(Prompt) From the records below, copy every line that contains the word "class".

Records supplied: Begin

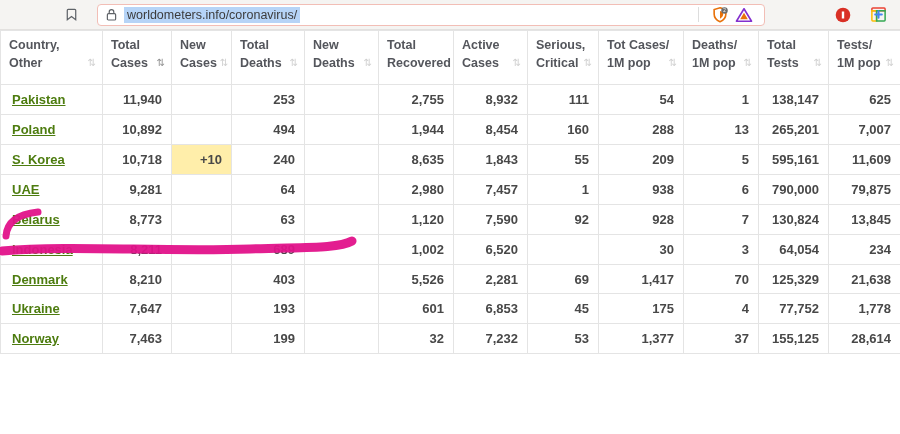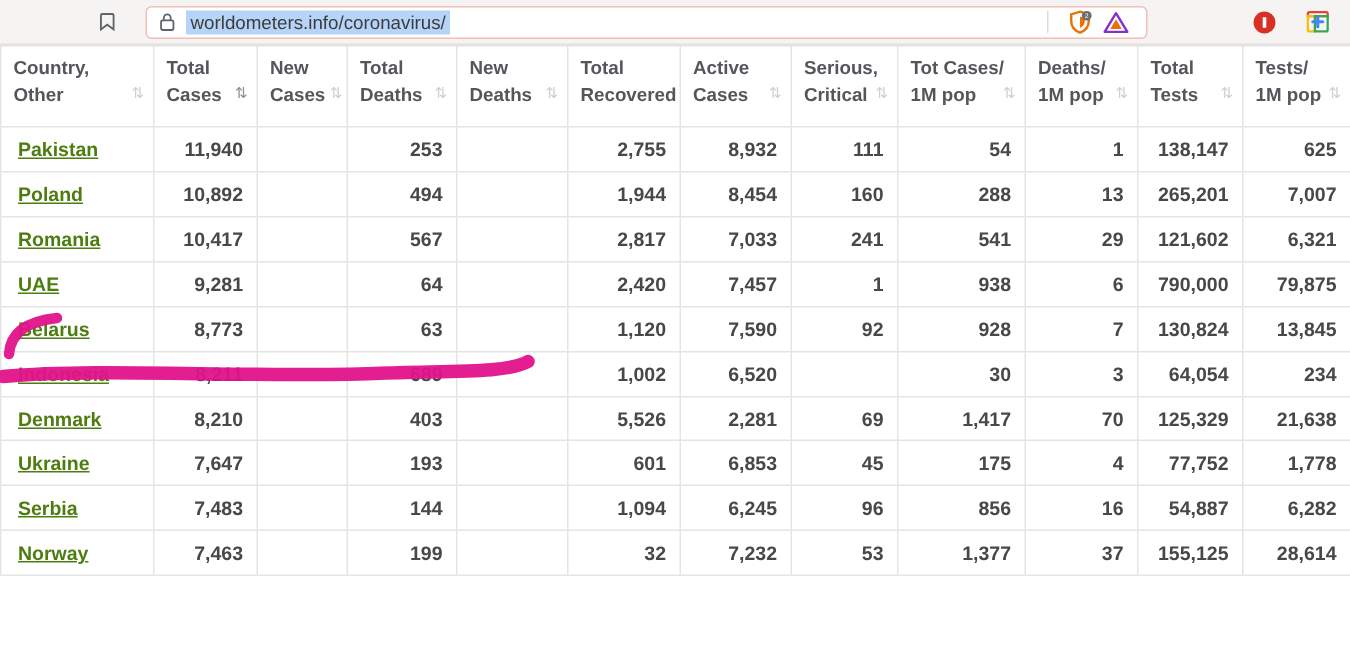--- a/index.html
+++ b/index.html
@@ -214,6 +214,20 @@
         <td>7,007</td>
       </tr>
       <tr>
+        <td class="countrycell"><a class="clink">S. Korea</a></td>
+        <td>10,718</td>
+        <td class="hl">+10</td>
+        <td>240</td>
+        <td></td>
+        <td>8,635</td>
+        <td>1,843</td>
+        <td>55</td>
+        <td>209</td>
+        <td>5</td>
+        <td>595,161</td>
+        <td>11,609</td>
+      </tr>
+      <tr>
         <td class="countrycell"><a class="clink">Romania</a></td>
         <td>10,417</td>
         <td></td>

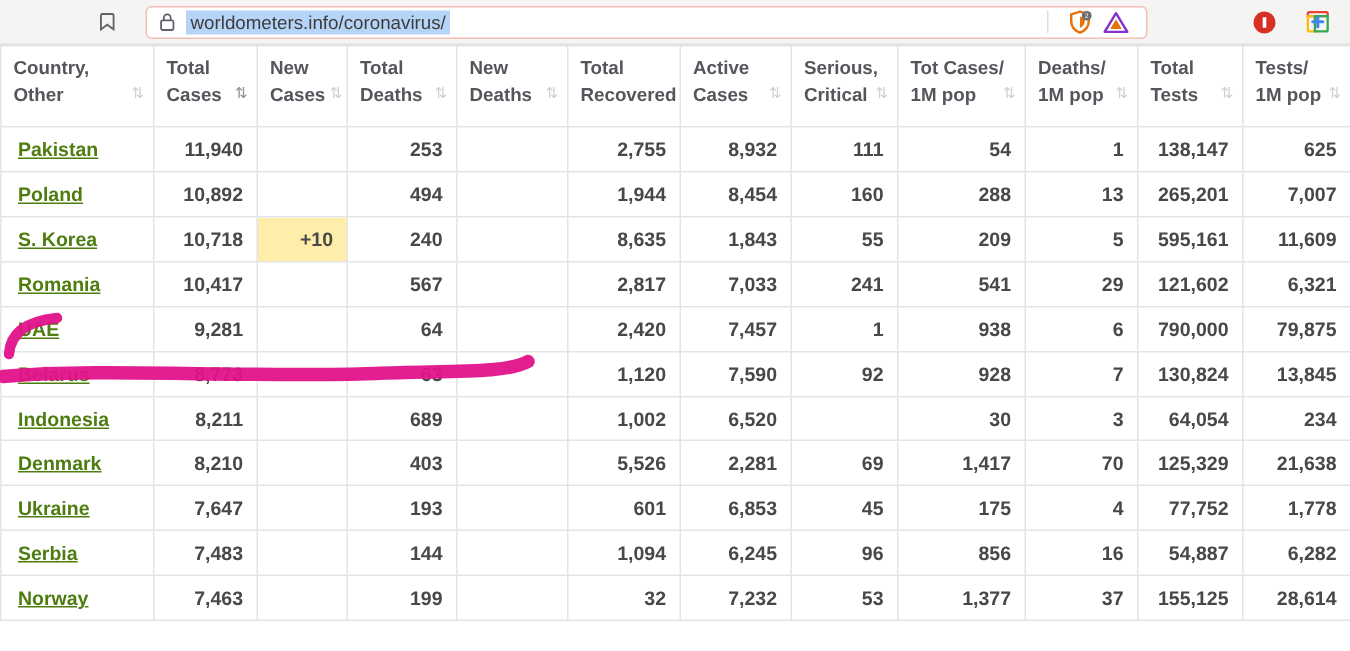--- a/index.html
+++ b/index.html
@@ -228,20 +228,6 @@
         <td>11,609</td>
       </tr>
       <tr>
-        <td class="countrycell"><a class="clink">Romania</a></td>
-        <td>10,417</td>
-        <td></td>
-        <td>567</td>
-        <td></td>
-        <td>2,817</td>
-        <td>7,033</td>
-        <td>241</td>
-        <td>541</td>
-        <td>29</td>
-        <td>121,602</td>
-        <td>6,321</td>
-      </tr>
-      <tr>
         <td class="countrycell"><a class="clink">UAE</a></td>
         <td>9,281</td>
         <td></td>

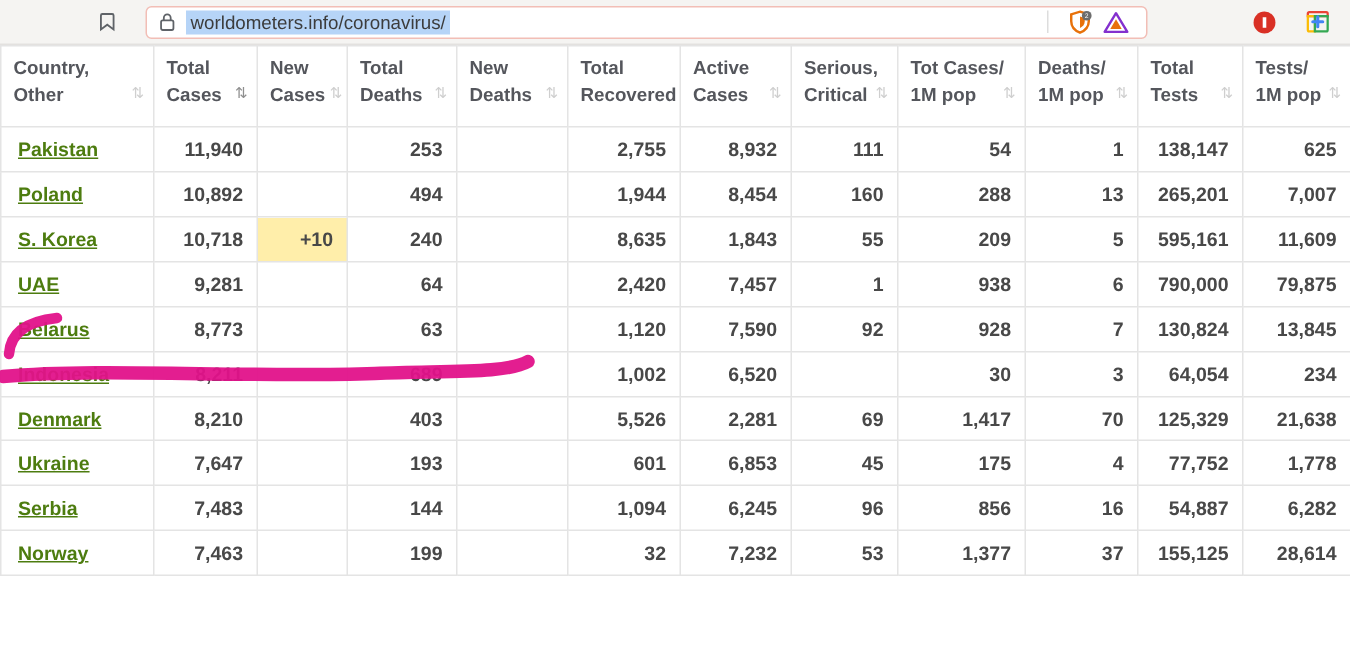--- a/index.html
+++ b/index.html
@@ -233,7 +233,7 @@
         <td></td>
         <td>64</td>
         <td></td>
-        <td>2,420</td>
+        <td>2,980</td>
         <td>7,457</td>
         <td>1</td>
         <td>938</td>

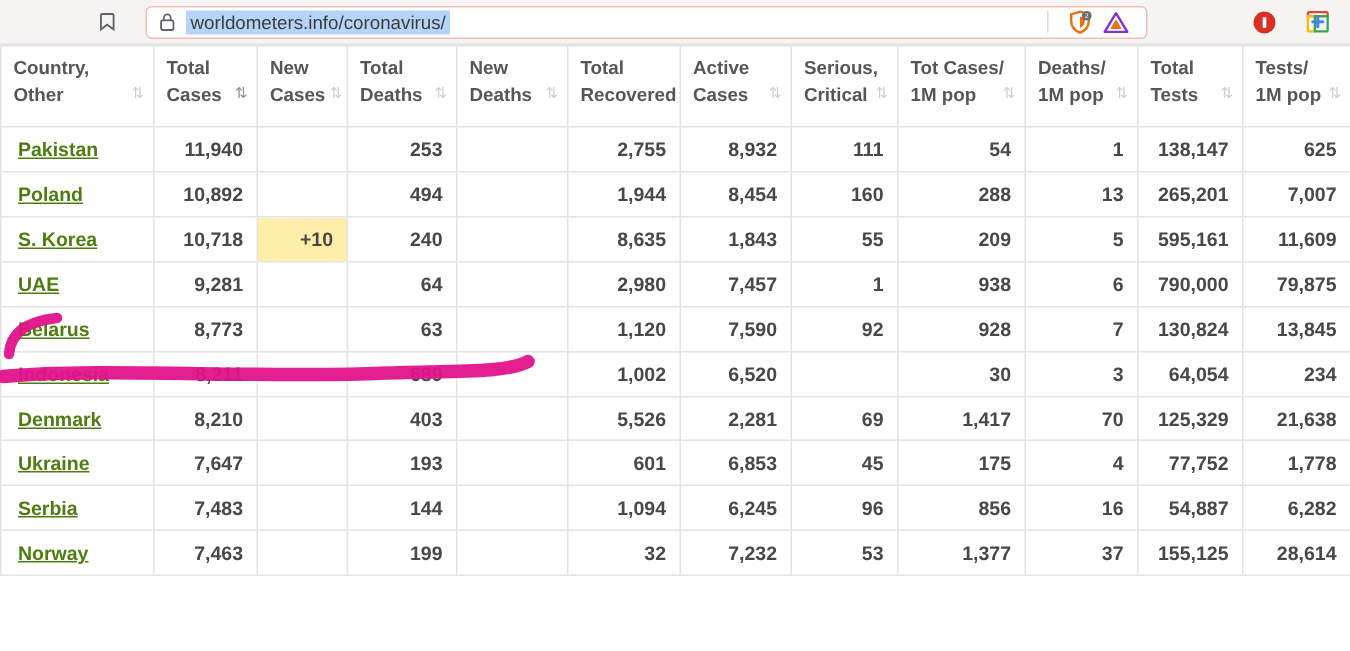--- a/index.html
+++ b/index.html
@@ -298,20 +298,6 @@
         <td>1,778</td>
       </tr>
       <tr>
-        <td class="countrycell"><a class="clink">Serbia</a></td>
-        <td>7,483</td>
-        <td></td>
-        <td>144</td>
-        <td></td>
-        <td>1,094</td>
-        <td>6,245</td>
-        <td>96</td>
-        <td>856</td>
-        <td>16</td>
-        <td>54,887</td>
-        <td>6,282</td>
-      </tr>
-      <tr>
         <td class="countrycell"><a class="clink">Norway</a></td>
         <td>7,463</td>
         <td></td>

Records supplied: End

(Written solution)
+        <td class="countrycell"><a class="clink">S. Korea</a></td>
+        <td class="hl">+10</td>
         <td class="countrycell"><a class="clink">Romania</a></td>
-        <td class="countrycell"><a class="clink">Romania</a></td>
         <td class="countrycell"><a class="clink">UAE</a></td>
-        <td class="countrycell"><a class="clink">Serbia</a></td>
         <td class="countrycell"><a class="clink">Norway</a></td>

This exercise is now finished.